The pediatric mantra means that children are vastly different than adults, with a different spectrum of disease, displaying different symptoms, along with handling drugs and surgery differently. The pediatrician’s approach in clinical encounters is necessarily different than an internist’s, instantly focused on a child’s developmental abilities. 

I used to tell students that kids have three secrets factors in successfully fighting disease:  they are tougher than they look, their organs have a better capacity to recover, and they have parents after all.  Parents are usually fastidious in making them take awful tasting medicine on schedule or bringing ’em kicking and screaming for shots or IV’s (older teens and adults?  well, you know!)

In this blog’s menu page about ADL, I cite Dr. B. Reisberg’s work on the Functional Assessment Staging Tool (FAST).  As I mentioned, the details have been helpful to me.  Sometimes it’s published with a timeline, and sometimes with comments like “functions at a 2-4 year of age.”  Now NO pediatrician can let that go without a comment!

(graphic from Ian Kremer’s recent Tweet)

Dr. Reisberg and his group have also written about the concept of “retrogenesis”,  how an Alzheimer patient’s functional and behavioral abilities might seem to reverse the pattern of a child’s increasing abilities, during infancy and childhood. Remember Shakespeare’s own seven stages of man, from “infant, mewling” to “Last scene…second childishness and mere oblivion…”?

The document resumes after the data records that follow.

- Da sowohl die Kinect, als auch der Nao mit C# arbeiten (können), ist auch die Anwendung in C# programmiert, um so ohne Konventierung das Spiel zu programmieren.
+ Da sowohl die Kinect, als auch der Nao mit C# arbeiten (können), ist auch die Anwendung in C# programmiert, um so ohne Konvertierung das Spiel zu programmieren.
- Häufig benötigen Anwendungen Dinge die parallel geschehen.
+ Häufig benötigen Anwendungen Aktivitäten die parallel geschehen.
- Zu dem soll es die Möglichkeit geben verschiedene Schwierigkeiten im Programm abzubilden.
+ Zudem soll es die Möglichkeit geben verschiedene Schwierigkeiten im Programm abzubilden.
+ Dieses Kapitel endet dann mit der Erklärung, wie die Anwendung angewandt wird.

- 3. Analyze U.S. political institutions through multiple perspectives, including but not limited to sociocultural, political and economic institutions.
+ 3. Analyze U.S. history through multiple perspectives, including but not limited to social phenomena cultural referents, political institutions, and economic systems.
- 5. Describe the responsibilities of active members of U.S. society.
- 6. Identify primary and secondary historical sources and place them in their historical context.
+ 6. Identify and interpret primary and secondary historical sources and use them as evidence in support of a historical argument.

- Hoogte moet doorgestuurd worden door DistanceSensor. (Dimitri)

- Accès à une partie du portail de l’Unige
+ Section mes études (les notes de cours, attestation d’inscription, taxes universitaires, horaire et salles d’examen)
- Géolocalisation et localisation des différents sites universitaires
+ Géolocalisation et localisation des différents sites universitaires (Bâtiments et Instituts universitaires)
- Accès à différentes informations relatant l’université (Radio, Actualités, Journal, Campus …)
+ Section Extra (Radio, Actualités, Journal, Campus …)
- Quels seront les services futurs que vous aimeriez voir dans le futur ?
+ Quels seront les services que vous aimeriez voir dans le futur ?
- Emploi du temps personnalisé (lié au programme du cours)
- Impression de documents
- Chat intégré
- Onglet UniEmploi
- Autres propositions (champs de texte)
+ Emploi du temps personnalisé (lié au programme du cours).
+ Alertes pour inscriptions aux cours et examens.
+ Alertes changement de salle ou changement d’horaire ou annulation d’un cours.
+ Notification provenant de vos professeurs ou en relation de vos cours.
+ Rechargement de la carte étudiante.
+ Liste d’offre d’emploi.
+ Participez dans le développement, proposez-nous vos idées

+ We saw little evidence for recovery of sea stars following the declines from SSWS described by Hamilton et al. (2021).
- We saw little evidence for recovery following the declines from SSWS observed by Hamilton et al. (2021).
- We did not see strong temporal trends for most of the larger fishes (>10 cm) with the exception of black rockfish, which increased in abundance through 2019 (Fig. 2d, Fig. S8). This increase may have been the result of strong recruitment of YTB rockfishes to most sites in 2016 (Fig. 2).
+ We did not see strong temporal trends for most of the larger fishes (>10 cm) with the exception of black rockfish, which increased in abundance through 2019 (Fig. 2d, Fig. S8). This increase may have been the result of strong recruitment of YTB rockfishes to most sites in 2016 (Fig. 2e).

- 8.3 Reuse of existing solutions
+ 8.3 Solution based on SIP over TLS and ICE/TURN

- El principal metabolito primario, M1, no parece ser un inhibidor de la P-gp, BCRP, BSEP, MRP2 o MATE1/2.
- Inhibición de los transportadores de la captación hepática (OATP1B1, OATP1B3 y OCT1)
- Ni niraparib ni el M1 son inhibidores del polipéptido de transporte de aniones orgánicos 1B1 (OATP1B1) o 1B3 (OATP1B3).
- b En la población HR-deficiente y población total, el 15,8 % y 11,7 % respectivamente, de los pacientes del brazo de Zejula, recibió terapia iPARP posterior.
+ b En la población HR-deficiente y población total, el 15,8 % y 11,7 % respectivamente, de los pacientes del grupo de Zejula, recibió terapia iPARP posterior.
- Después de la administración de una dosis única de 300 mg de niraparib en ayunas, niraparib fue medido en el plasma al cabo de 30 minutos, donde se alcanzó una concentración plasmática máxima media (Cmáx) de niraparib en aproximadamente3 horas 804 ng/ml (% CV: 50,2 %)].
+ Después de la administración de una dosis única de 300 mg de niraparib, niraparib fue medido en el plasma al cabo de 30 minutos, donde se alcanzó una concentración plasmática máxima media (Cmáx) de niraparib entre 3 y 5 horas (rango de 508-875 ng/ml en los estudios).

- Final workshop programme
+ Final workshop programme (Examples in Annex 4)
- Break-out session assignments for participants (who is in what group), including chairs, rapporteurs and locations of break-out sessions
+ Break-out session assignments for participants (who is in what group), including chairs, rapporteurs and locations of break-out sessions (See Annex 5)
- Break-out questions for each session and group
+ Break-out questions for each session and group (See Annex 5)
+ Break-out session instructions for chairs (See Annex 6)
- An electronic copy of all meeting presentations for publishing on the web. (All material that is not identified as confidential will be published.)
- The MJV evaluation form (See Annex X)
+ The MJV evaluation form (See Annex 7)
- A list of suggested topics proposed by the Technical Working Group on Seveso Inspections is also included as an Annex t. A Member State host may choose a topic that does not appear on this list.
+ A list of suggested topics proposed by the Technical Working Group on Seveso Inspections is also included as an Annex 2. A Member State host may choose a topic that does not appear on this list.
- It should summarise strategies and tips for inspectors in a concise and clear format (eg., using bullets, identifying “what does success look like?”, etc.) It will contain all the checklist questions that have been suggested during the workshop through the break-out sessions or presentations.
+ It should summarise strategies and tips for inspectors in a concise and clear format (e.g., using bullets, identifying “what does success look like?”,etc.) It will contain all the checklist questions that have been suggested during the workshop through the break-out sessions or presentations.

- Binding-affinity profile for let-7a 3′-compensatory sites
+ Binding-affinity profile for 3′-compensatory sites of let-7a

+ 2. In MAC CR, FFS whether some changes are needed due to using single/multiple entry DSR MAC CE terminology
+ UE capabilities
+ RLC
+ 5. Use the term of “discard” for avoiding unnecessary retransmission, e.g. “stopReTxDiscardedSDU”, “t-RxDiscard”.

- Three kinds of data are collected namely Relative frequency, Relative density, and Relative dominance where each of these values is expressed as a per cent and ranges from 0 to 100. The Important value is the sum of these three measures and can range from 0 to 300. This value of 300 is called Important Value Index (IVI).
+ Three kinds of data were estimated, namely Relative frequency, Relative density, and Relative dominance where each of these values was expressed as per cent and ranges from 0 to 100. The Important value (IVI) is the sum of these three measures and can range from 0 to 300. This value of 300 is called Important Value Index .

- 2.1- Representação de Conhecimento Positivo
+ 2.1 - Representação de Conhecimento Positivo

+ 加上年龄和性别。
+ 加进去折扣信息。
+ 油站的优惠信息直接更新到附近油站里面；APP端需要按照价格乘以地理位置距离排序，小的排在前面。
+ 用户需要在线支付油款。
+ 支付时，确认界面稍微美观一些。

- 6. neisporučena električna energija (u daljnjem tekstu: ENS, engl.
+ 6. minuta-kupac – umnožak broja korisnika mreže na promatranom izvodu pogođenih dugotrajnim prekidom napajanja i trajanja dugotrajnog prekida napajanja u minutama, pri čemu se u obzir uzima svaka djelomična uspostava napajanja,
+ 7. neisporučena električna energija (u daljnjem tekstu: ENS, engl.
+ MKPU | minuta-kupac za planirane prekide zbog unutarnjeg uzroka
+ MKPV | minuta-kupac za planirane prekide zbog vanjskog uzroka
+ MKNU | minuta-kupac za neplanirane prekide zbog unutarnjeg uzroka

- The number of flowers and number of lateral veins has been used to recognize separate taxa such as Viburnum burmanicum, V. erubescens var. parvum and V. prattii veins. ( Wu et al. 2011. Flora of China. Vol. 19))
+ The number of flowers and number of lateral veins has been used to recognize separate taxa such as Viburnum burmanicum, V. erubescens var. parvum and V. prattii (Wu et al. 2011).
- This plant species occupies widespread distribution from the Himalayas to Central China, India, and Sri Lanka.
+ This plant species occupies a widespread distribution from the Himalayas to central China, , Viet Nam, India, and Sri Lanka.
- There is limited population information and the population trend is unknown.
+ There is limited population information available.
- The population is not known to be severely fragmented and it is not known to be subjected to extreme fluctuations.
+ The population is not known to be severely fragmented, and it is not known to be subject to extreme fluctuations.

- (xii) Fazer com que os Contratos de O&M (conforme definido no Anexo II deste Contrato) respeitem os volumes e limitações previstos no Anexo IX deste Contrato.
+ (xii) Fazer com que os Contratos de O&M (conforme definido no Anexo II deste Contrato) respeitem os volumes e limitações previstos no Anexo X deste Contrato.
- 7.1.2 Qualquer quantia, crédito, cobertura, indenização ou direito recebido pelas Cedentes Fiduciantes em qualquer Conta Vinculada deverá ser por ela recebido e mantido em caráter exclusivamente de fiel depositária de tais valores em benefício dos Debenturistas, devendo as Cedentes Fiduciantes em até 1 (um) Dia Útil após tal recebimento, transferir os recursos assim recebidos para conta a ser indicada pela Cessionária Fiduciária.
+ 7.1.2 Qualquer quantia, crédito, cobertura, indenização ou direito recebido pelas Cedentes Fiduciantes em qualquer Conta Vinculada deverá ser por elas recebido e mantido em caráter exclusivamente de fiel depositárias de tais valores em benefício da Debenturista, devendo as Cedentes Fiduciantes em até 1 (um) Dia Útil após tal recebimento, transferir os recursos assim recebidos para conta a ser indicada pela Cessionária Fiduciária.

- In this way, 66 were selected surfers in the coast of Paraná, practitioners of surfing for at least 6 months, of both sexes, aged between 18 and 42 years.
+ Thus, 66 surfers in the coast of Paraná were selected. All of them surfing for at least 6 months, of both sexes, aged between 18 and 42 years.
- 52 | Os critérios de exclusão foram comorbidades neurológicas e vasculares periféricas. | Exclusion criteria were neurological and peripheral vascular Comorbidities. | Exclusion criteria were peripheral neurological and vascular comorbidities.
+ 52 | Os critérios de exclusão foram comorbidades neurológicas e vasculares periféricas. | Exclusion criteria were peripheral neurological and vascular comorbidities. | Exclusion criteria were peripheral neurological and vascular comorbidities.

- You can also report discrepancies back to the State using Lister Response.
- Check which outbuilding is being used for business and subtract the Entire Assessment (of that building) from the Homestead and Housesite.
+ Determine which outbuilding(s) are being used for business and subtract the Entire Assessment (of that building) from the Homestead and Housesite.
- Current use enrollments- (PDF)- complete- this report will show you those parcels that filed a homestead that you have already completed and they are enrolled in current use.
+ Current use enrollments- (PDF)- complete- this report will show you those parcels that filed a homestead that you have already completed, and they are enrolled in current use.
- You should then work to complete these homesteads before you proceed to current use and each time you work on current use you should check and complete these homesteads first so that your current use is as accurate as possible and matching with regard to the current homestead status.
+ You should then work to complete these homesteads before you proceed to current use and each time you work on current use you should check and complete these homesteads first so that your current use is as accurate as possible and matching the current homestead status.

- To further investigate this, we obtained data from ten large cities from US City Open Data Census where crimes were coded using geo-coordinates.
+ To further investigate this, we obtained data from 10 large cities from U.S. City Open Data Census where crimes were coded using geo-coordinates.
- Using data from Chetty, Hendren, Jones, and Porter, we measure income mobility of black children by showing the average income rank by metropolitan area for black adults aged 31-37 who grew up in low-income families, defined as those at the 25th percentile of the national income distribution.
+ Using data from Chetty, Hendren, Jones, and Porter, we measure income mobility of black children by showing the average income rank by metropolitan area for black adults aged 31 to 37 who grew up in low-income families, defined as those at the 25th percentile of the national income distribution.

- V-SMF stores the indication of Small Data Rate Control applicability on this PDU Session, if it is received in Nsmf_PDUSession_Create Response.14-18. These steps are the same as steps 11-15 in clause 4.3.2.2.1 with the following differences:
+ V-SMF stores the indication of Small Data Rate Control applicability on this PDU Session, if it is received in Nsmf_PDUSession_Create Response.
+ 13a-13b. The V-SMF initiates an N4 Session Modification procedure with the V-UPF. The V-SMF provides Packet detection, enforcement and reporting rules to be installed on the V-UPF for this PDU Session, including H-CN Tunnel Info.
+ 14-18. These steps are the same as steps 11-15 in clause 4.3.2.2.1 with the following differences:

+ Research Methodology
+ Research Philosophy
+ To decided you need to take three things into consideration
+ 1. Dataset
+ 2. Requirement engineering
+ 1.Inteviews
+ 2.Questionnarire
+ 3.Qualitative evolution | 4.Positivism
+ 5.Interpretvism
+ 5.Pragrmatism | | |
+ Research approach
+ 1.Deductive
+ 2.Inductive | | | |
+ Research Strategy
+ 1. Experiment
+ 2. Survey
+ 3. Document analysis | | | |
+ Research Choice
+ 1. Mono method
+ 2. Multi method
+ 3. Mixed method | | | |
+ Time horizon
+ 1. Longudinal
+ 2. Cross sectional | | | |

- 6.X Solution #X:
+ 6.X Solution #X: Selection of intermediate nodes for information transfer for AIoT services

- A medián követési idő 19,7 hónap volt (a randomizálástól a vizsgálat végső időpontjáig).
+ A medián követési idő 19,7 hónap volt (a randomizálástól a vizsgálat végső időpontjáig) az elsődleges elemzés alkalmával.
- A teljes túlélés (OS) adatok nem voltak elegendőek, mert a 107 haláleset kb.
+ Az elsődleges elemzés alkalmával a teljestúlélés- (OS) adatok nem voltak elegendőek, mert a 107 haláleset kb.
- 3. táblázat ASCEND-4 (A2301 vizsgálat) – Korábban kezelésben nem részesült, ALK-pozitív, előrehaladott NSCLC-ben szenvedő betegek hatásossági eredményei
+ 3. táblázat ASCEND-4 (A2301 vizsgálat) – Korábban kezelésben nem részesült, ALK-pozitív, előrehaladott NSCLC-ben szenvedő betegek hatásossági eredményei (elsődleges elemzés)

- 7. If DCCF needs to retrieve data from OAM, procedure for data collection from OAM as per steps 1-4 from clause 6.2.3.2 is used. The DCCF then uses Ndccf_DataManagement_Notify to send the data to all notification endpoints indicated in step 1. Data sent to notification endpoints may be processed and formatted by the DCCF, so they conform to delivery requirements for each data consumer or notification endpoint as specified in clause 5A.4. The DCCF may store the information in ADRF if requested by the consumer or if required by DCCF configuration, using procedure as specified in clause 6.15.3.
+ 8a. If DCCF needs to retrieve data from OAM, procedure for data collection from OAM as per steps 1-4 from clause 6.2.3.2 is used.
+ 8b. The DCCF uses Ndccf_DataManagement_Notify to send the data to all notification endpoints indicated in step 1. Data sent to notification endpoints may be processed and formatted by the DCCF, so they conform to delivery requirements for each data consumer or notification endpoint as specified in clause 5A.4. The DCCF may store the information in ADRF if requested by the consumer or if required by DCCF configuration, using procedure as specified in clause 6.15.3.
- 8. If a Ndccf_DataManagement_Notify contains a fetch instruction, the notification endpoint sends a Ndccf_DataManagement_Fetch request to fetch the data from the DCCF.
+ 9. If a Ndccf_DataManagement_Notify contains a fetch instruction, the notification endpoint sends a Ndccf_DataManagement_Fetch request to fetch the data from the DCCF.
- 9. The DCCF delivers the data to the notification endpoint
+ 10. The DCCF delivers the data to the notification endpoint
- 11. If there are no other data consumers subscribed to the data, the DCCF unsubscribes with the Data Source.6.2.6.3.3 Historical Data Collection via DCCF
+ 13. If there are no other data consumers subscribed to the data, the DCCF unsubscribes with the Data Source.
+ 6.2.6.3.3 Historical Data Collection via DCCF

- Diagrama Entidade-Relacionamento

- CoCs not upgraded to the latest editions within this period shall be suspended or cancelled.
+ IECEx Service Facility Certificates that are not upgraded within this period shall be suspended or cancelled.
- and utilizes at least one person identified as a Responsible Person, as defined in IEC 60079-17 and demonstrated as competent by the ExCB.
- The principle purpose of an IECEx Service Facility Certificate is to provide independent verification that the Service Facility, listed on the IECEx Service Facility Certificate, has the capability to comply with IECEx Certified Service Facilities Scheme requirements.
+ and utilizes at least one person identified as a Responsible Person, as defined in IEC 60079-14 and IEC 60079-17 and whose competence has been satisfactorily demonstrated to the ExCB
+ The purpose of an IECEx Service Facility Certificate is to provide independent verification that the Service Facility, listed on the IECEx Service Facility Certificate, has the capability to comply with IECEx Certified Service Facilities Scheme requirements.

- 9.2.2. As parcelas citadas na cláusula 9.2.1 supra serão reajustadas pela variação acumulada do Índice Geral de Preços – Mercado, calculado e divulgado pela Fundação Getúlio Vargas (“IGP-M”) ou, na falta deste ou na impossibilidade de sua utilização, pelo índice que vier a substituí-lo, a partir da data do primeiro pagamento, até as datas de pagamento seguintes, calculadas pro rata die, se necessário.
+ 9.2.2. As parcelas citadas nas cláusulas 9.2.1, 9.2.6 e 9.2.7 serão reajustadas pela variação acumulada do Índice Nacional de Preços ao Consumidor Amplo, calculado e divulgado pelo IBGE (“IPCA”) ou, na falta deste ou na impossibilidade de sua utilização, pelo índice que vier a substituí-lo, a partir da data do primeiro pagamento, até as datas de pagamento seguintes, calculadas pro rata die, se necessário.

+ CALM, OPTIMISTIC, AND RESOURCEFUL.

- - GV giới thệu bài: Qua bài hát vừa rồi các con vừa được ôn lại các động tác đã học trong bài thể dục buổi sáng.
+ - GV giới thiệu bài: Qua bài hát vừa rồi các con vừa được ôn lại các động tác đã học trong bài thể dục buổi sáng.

Three quick comments:  1) as a caregiver, I think the FAST observations are very useful, and I think the age comparisons provide a common frame of reference.  Of course, from my  pediatric POV I cringe (I am an old guy who started before the FAST was published, but realize it’s all shorthand);  2) Sometimes, folks  speak to people with dementia as if they were children, which I detest.  They don’t usually make that mistake around my wife, especially if they know of her professional accomplishments, but I guess that’s an opening for a teaching point.; and 3) there are many times that my wife’s verbal abilities, understanding and emotional intelligence shine through, despite her apparent stage. 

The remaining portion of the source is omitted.